Grafana Add Data Source

Grafana Add Data Source

Click the green Add data source button and then fill in the form. See my example below for help filling yours out:

Grafana Data Source Config

Grafana Data Source Config

When you click save and test, it will try to connect to the InfluxDB database and will let you know if it works ok. Assuming that it does, you are ready to start building/adding dashboards!

Visit my GitHub page for some exported Grafana dashboards that you can import and customize: https://github.com/kodywilson/grafana_dashboards

Here’s a description of how we structure our dashboards. We have a top level view that shows red, yellow, green for both capacity and performance and a list of dashboards (See the first screenshot below). Clicking on either Array Capacity or Array Performance takes you to an overview page with relevant information about all arrays. From there you can drill down to each array type (Pure, Xtremio, VMAX, etc.) or directly to an individual array.

Going to the array type page will show you all arrays of that type (all Pure arrays for instance), if viewing the performance overview you will see latency, bandwidth, and IO while the capacity page will show usage, total, and free.

No matter how you get to an individual array’s page, you will see both performance and capacity information all on one page for that particular array. As a reminder, you can navigate to an array from the big drop down near the orange swirl, from an overview page for that array type, or from the big roll up of all arrays available for both metric groups (capacity and performance).

Clone the repo and then log into Grafana. Click the orange swirl in the upper
left corner and then choose Dashboards.

Import Dashboard

Import Dashboard

Now select Import and then upload file from the dashboards repo you cloned.

The dashboard may automatically load, if it doesn’t, then click the menu selector to the right of the orange swirl and find it in the list.

To customize the dashboard, click any chart or dial and choose edit.

Edit a dial

Edit a dial

Now select Metrics and look at the query line, which will usually start with A.

Edit Query

Edit Query

You will need to change the names used in the query to whatever matches your infrastructure.

Change “array” = ‘something’ to your array name.

You can follow this same process for any of the dashboards. Please keep in mind that some of the dashboards link to other ones, I think Grafana calls this a drill down. You can build out a series of linked dashboards that will help users navigate between the different array types. If you were to import all the dashboards in my repo, you would have this basic structure and would just need to customize for your array names and then copy the individual array pages until you have everything covered.

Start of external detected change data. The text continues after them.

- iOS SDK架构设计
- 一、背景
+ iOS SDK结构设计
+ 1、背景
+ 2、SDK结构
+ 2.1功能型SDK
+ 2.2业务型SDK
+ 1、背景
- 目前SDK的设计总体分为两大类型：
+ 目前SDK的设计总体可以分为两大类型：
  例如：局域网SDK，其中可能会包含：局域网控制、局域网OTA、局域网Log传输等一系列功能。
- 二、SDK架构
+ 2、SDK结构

The most laborious part would be fixing all the drill downs to point to the right location. Mine will all be linking to arrays that don’t exist in your infrastructure.

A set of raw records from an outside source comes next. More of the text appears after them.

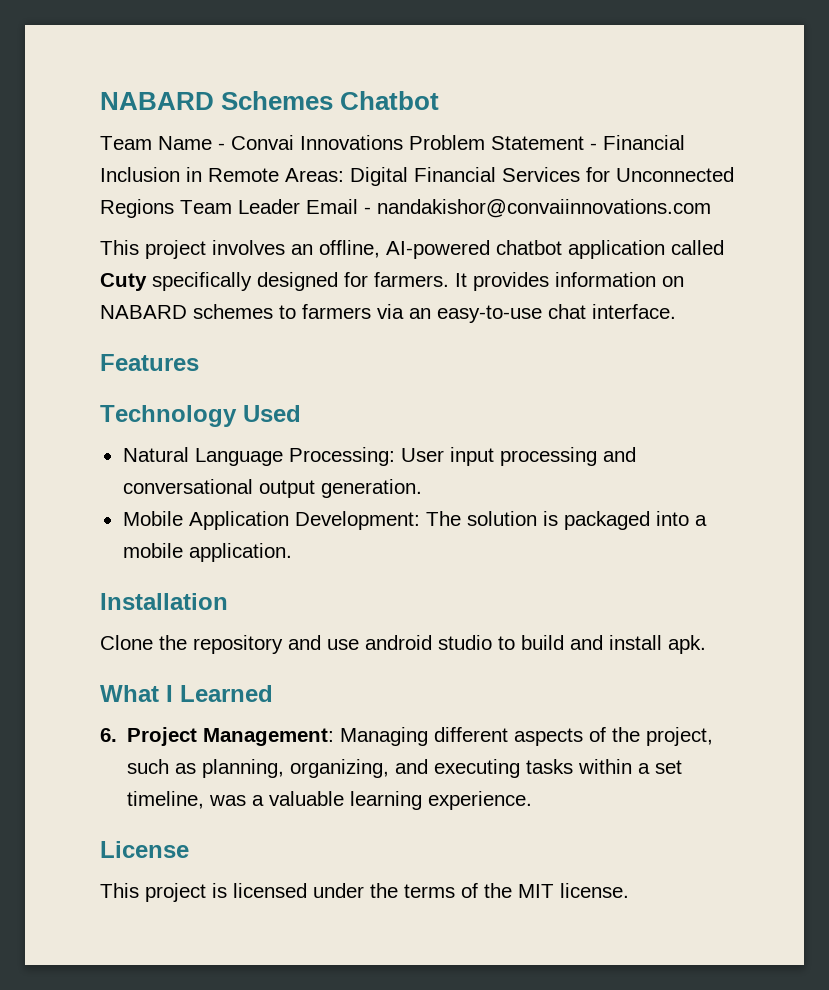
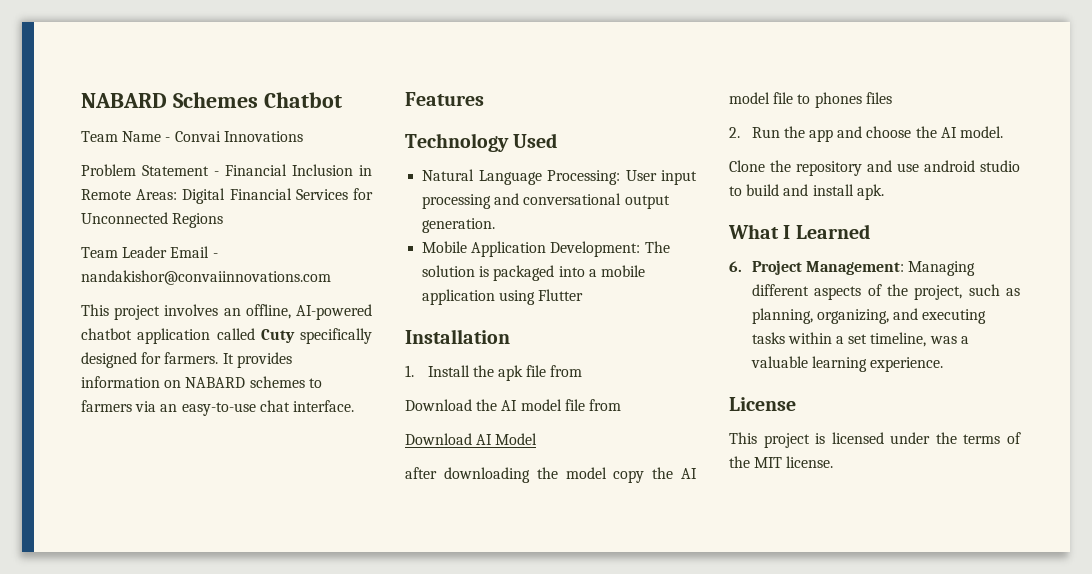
- Team Name - Convai Innovations Problem Statement - Financial Inclusion in Remote Areas: Digital Financial Services for Unconnected Regions Team Leader Email - nandakishor@convaiinnovations.com
+ Team Name - Convai Innovations
+ Problem Statement - Financial Inclusion in Remote Areas: Digital Financial Services for Unconnected Regions
+ Team Leader Email - nandakishor@convaiinnovations.com
- Mobile Application Development: The solution is packaged into a mobile application.
+ Mobile Application Development: The solution is packaged into a mobile application using Flutter
  Installation
+ 1. Install the apk file from
+ Download the AI model file from
+ Download AI Model
+ after downloading the model copy the AI model file to phones files
+ 2. Run the app and choose the AI model.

We have a starting page which then links to either Capacity or Performance and from there to each array type and then from there to each individual array. For the individual array pages, you can build one and then copy it and use that copy to build a new one. This way you are not building each one by hand.

 Recap!

  1. Install, configure, and start InfluxDB.
  2. Create a database and user:pass.
  3. Get API credentials for your array types.
  4. Clone data gathering scripts and customize json for your arrays. Don’t forget to check the README for the script repo…
  5. Test scripts, check database to verify data is inserted and then put scripts in cron.
  6. Install, configure, and start Grafana.
  7. Clone my dashboards.
  8. Import dashboards and customize for your array names.

In Conclusion

Hopefully this gets you well on the road to reporting metrics about your storage arrays!

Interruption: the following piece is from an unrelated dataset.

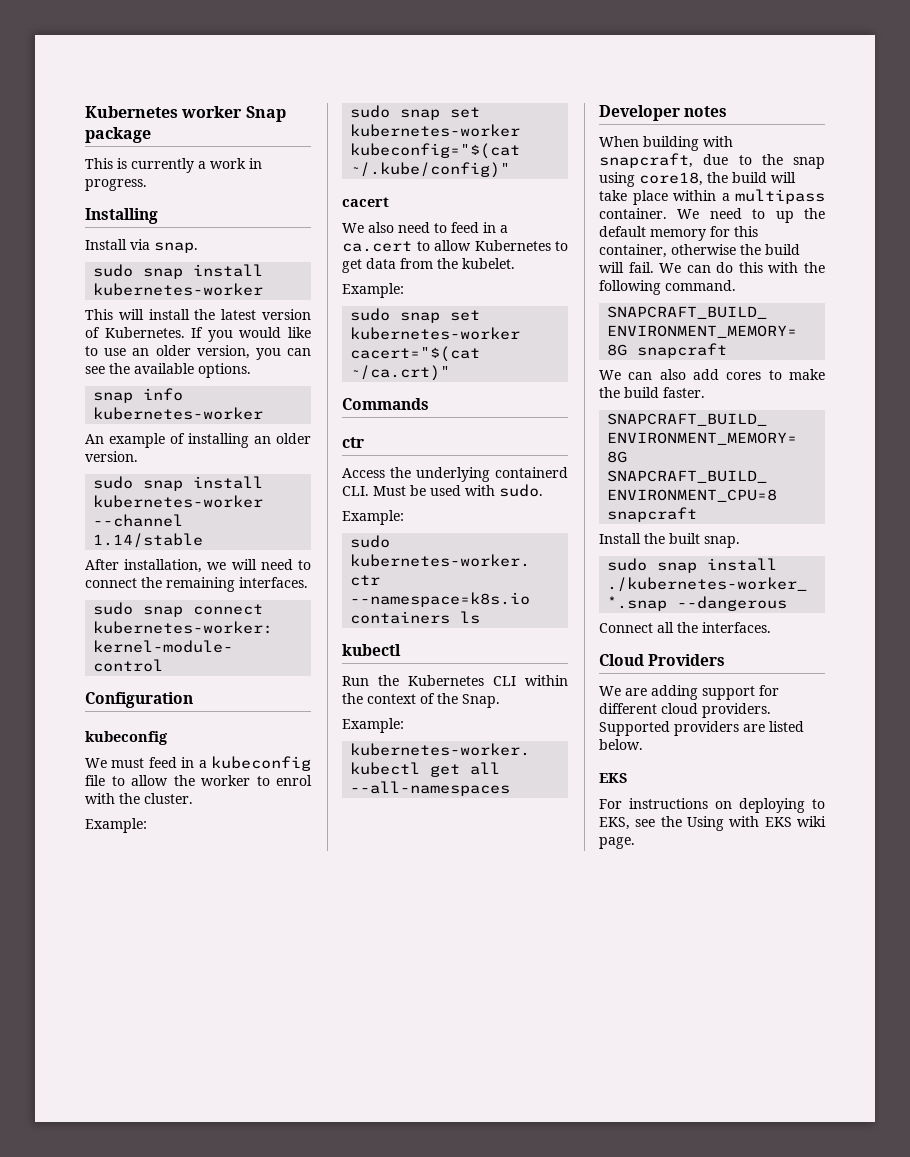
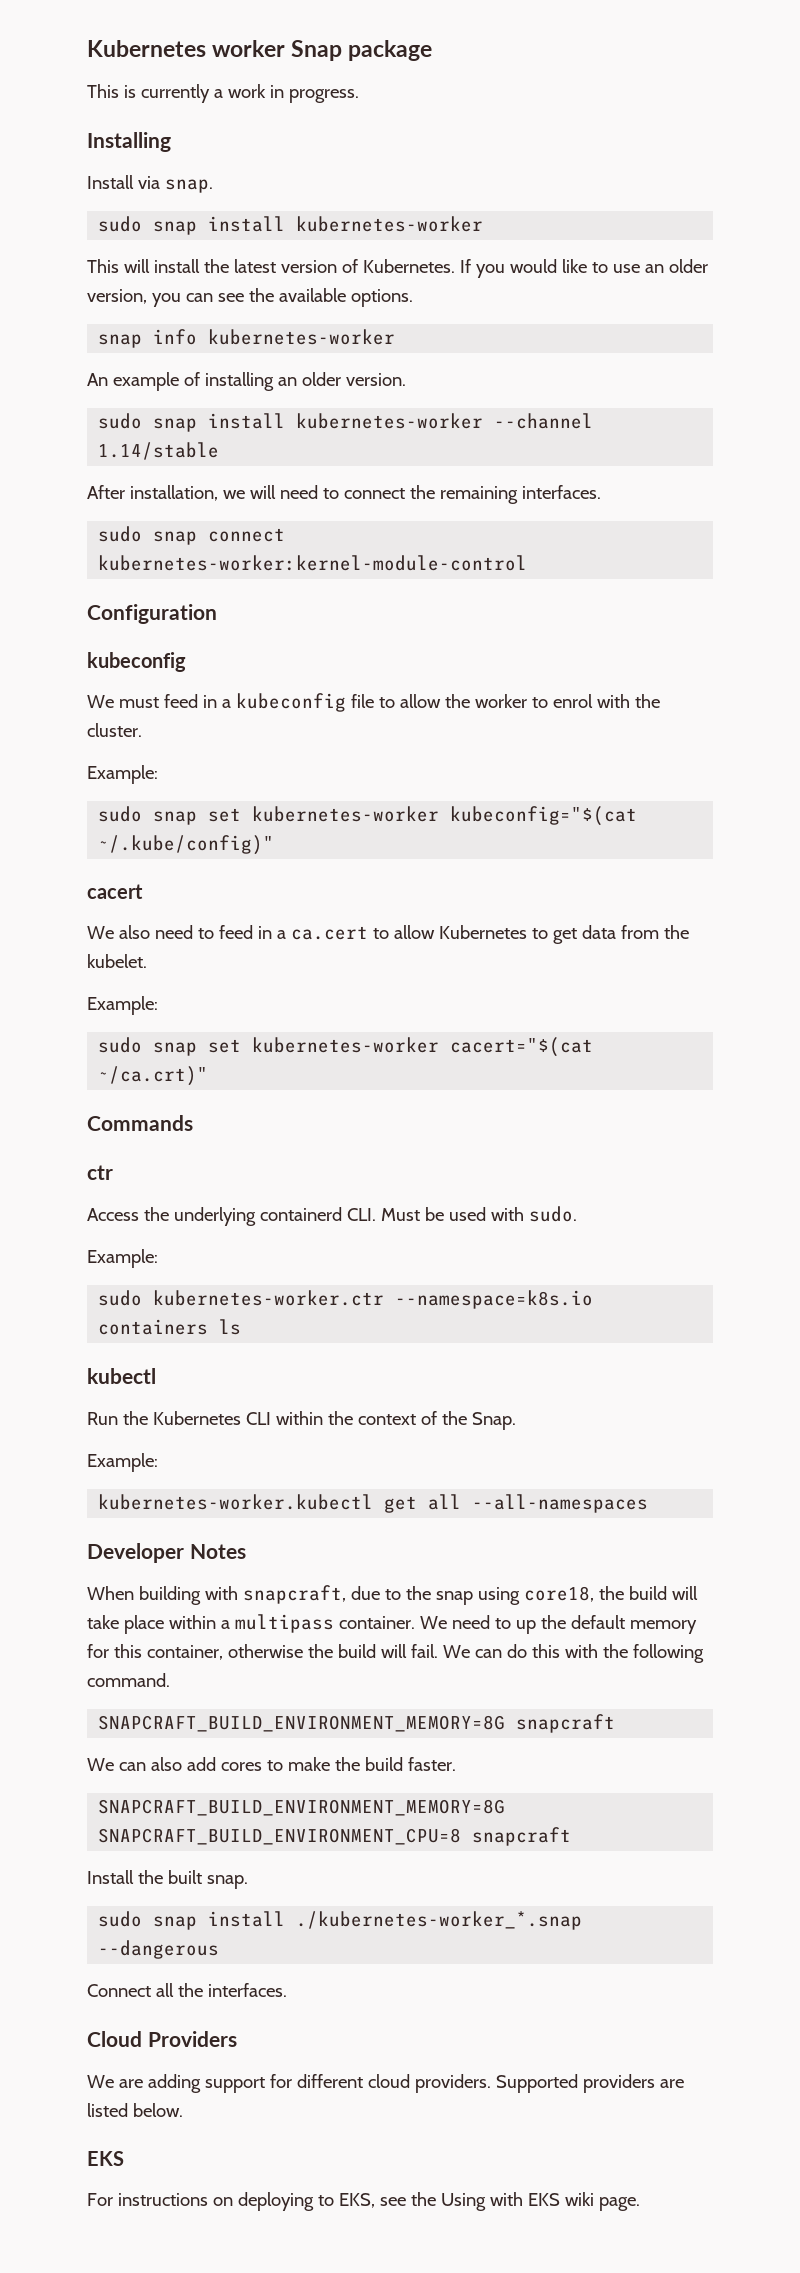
- Developer notes
+ Developer Notes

I’ll try to get some more posts created with more specific information on the dashboards and queries as there is a lot of ground to cover there in order to really understand what is going on with each chart/dial.

We have also played around with sending data from vcenter/vmware including geo-located data displayed on a map. I’ll have to save that for another post, as this one is already gigantic.

Please let me know if anything is unclear and/or what I can do to help make this material more accessible and easier to understand.